With only 36% of Exeter salons having a website, customers increasingly rule out businesses they can't look up, check prices on, or book with digitally — making discoverability a deciding factor, not a bonus.

Specific expertise, not generalists

Among 81 competing salons, customers actively search for specialists — curly hair, colour correction, barbering — rather than another generic high street option that does everything moderately well.

Student-friendly pricing and hours

Exeter's large university population means a significant chunk of potential customers are budget-conscious and often need evening or weekend appointments, so salons that cater to this demographic fill a real gap.

Reliable results every visit

In a city where switching salons is easy, customers stay loyal to the places that deliver consistent cuts and colour — not just a great first appointment followed by disappointing follow-ups.

Hair Salons operating in Exeter

A sample of real hair salons in this area. Want ratings, reviews, and exactly where you rank against them? Run a free report on your business.

BusinessType
Fellow'sHairdresser
Head of HairHairdresser
Elevate Hair StudioHairdresser
Viva HairHairdresser
The Roots FoundationHairdresser
Hotrods & HarlotsHairdresser
Amore Hair & BeautyHairdresser
Prestige BarbershopHairdresser
Style WorksHairdresser
Exeter Barber ShopHairdresser
Mirror Hair DesignHairdresser
Topps Hair CoHairdresser

Business listings from OpenStreetMap contributors (ODbL).

Tips for Hair Salons Owners in Exeter

1

Get online — most of your competitors haven't

Only 29 out of 81 Exeter salons have a website.
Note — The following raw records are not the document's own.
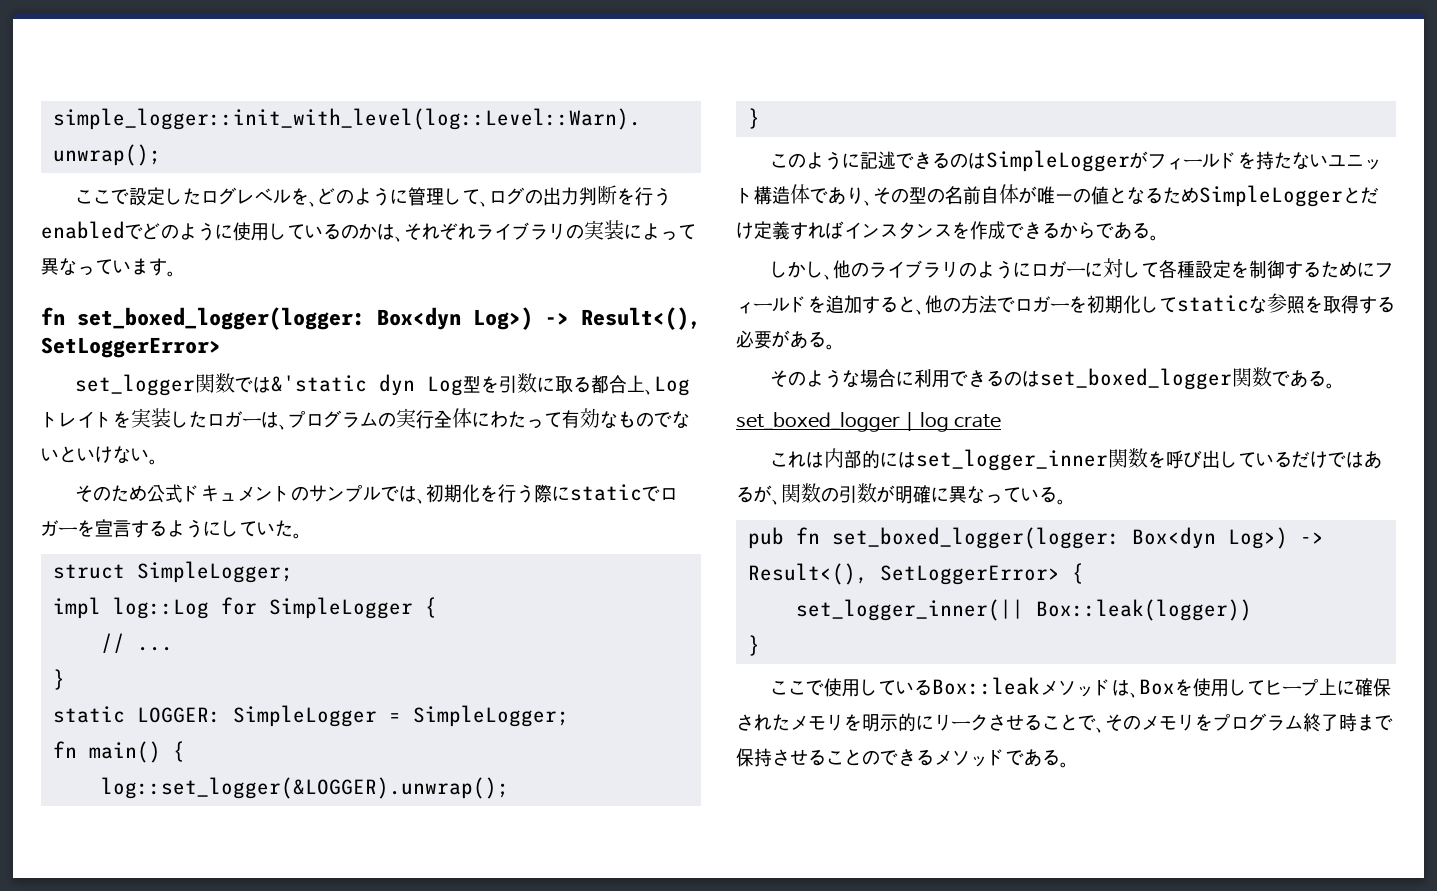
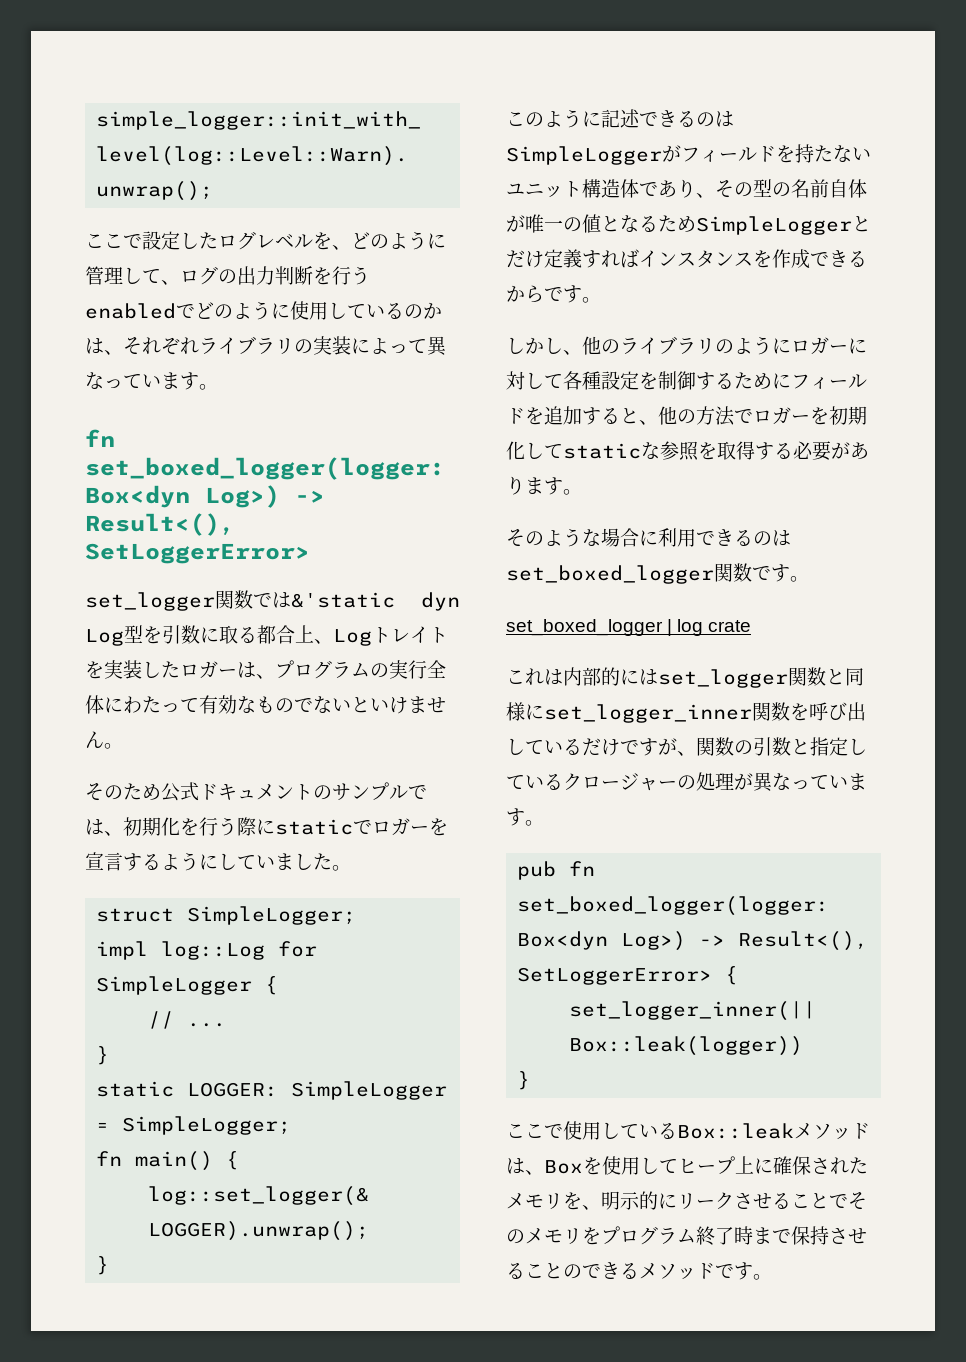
- set_logger関数では&'static dyn Log型を引数に取る都合上、Logトレイトを実装したロガーは、プログラムの実行全体にわたって有効なものでないといけない。
+ set_logger関数では&'static dyn Log型を引数に取る都合上、Logトレイトを実装したロガーは、プログラムの実行全体にわたって有効なものでないといけません。
- そのため公式ドキュメントのサンプルでは、初期化を行う際にstaticでロガーを宣言するようにしていた。
+ そのため公式ドキュメントのサンプルでは、初期化を行う際にstaticでロガーを宣言するようにしていました。
- このように記述できるのはSimpleLoggerがフィールドを持たないユニット構造体であり、その型の名前自体が唯一の値となるためSimpleLoggerとだけ定義すればインスタンスを作成できるからである。
+ このように記述できるのはSimpleLoggerがフィールドを持たないユニット構造体であり、その型の名前自体が唯一の値となるためSimpleLoggerとだけ定義すればインスタンスを作成できるからです。
- しかし、他のライブラリのようにロガーに対して各種設定を制御するためにフィールドを追加すると、他の方法でロガーを初期化してstaticな参照を取得する必要がある。
+ しかし、他のライブラリのようにロガーに対して各種設定を制御するためにフィールドを追加すると、他の方法でロガーを初期化してstaticな参照を取得する必要があります。
- そのような場合に利用できるのはset_boxed_logger関数である。
+ そのような場合に利用できるのはset_boxed_logger関数です。
- これは内部的にはset_logger_inner関数を呼び出しているだけではあるが、関数の引数が明確に異なっている。
+ これは内部的にはset_logger関数と同様にset_logger_inner関数を呼び出しているだけですが、関数の引数と指定しているクロージャーの処理が異なっています。
- ここで使用しているBox::leakメソッドは、Boxを使用してヒープ上に確保されたメモリを明示的にリークさせることで、そのメモリをプログラム終了時まで保持させることのできるメソッドである。
+ ここで使用しているBox::leakメソッドは、Boxを使用してヒープ上に確保されたメモリを、明示的にリークさせることでそのメモリをプログラム終了時まで保持させることのできるメソッドです。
A basic site with your services, prices, and a booking option immediately separates you from the 52 salons with no web presence. It's the single easiest competitive advantage available in this market.

2

Position near complementary foot traffic

Exeter has 108 cafés and 94 restaurants driving people through the city centre daily. A salon near these spots benefits from the natural habit of combining a coffee or lunch with an appointment — location strategy matters in a city this size.

3

Build reputation through reviews, not paid ads

With 81 salons competing locally, paid advertising gets expensive fast and returns are uncertain. Encouraging satisfied customers to leave Google reviews is a lower-cost, higher-trust way to build visibility in a saturated market where word of mouth still carries real weight.

Competition Snapshot

With 81 salons serving Exeter's 130,000 residents, this is a crowded market. Customers have genuine choice, and business owners compete hard for every booking. The sharpest divide isn't price or specialism — it's online visibility. Only 29 salons have a website, leaving 64% invisible to anyone searching. Operators like Fellow's and The Roots Foundation have set the standard, but most haven't followed. No single niche dominates, leaving space for specialists in barbering, colour, or student-focused services. Standing out requires being findable online, delivering consistently, and building a local reputation that keeps customers from shopping around.